Anyway, next time I review something and say “They should have done it like Darklands!” this is what I mean; go for variety and flexibility and static, good-looking art over complicated animations, linear encounters and a rigid, constrictive narrative structure. Darklands took GOG by storm when it was released on there a year or two back. There are still people out there who want to play this sort of thing. I’m one of them, but in the absence of anything better it was GoG who took my money for a game I’d already bought once. In light of this I can’t help but feel that indie developers in particular are missing a trick here; a Darklands-alike seems like it’d be a project that’d perfectly suit their limited resources since it’s all about doing as much as you can with as little as possible. We realised a long time ago that 3D for 3D’s sake wasn’t necessarily an improvement, so why do outfits like Spiderweb insist on doing a very poor imitation of late 90s isometric RPGs? The Darklands style is a perfect fit for their kind of text-heavy RPG, but instead I was forced to put up with awful graphics that were primarily there to service the needs of the not-very-good combat system. Indie games are supposed to appeal to the audiences that mainstream publishers ignore (again, Grimrock) so I don’t understand why so many of them shoot themselves in the foot like that.

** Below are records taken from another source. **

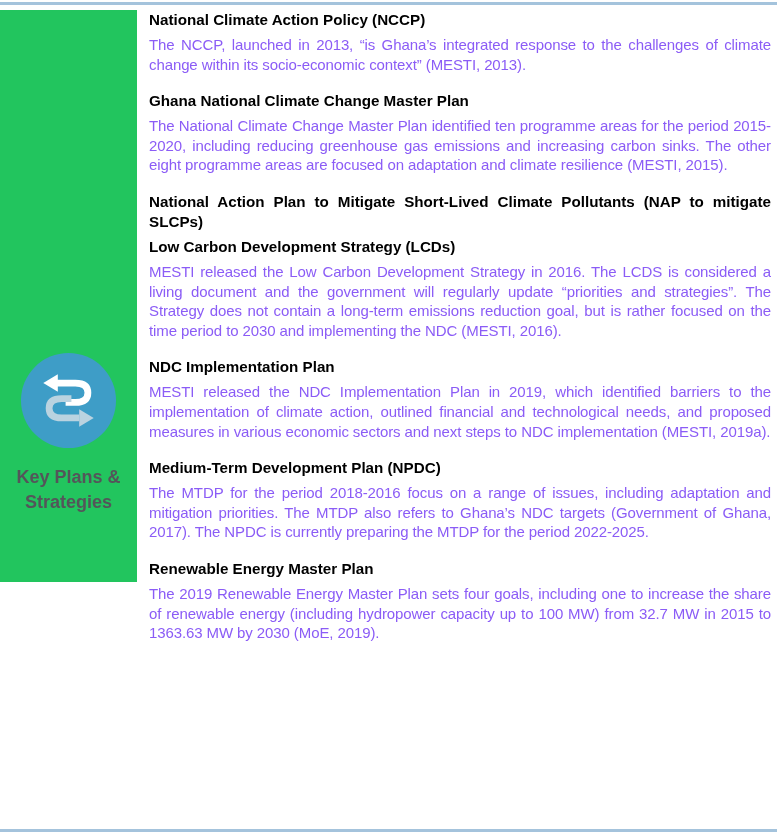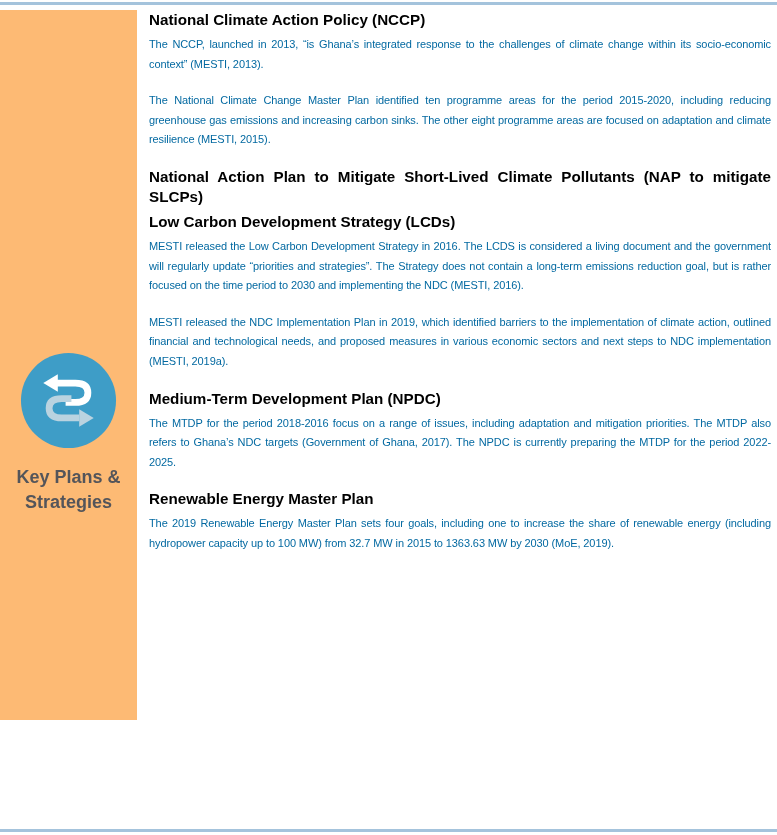--- a/index.html
+++ b/index.html
@@ -18,22 +18,22 @@
     height: 3px;
     background: #a4c3dc;
   }
   .rule.top { top: 2px; }
   .rule.bottom { top: 829px; }
   .sidebar {
     position: absolute;
     left: 0;
     top: 10px;
     width: 137px;
-    height: 710px;
-    background: #fdba74;
+    height: 572px;
+    background: #22c55e;
   }
   .icon-wrap {
     position: absolute;
     left: 20px;
     top: 342px;
     width: 97px;
     height: 97px;
   }
   .sidebar-label {
     position: absolute;
@@ -59,23 +59,23 @@
   .sec h3 {
     margin: 0 0 5px 0;
     font-size: 15.2px;
     line-height: 20px;
     font-weight: bold;
     color: #000000;
     text-align: justify;
   }
   .sec p {
     margin: 0 0 17px 0;
-    font-size: 11px;
+    font-size: 15px;
     line-height: 19.6px;
-    color: #0369a1;
+    color: #8b5cf6;
     text-align: justify;
     letter-spacing: -0.1px;
   }
 </style>
 </head>
 <body>
 
 <div class="page">
 
   <div class="rule top"></div>
@@ -94,33 +94,35 @@
   </div>
 
   <div class="main">
 
     <section class="sec">
       <h3>National Climate Action Policy (NCCP)</h3>
       <p>The NCCP, launched in 2013, “is Ghana’s integrated response to the challenges of climate change within its socio-economic context” (MESTI, 2013).</p>
     </section>
 
     <section class="sec">
+      <h3>Ghana National Climate Change Master Plan</h3>
       <p>The National Climate Change Master Plan identified ten programme areas for the period 2015-2020, including reducing greenhouse gas emissions and increasing carbon sinks. The other eight programme areas are focused on adaptation and climate resilience (MESTI, 2015).</p>
     </section>
 
     <section class="sec">
       <h3>National Action Plan to Mitigate Short-Lived Climate Pollutants (NAP to mitigate SLCPs)</h3>
     </section>
 
     <section class="sec">
       <h3>Low Carbon Development Strategy (LCDs)</h3>
       <p>MESTI released the Low Carbon Development Strategy in 2016. The LCDS is considered a living document and the government will regularly update “priorities and strategies”. The Strategy does not contain a long-term emissions reduction goal, but is rather focused on the time period to 2030 and implementing the NDC (MESTI, 2016).</p>
     </section>
 
     <section class="sec">
+      <h3>NDC Implementation Plan</h3>
       <p>MESTI released the NDC Implementation Plan in 2019, which identified barriers to the implementation of climate action, outlined financial and technological needs, and proposed measures in various economic sectors and next steps to NDC implementation (MESTI, 2019a).</p>
     </section>
 
     <section class="sec">
       <h3>Medium-Term Development Plan (NPDC)</h3>
       <p>The MTDP for the period 2018-2016 focus on a range of issues, including adaptation and mitigation priorities. The MTDP also refers to Ghana’s NDC targets (Government of Ghana, 2017). The NPDC is currently preparing the MTDP for the period 2022-2025.</p>
     </section>
 
     <section class="sec">
       <h3>Renewable Energy Master Plan</h3>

Whatever. Just replace the last 2,500 words with “I want another Darklands, indie developers. You should get right on that,” and you’ll pretty much get the gist of what I’m trying to say here. The old adage is that those who ignore history are doomed to repeat it, but here it rather depends on which bits you ignore. In Darklands’ case, it could do with a little bit of repetition.
- That’s cluebook, not manual. The manual is as awesome as ever in terms of background information, but it’s deliberately vague on the actual calculations the game is crunching through to determine what happens when you swing your military pick at the raubritter’s head. The cluebook breaks all that stuff down in excruciating detail, and I think Darklands is a much better game when you actually understand what is going on.
- As long as you go back to it at some point. If you don’t go back to it at all then rest assured that I will find you.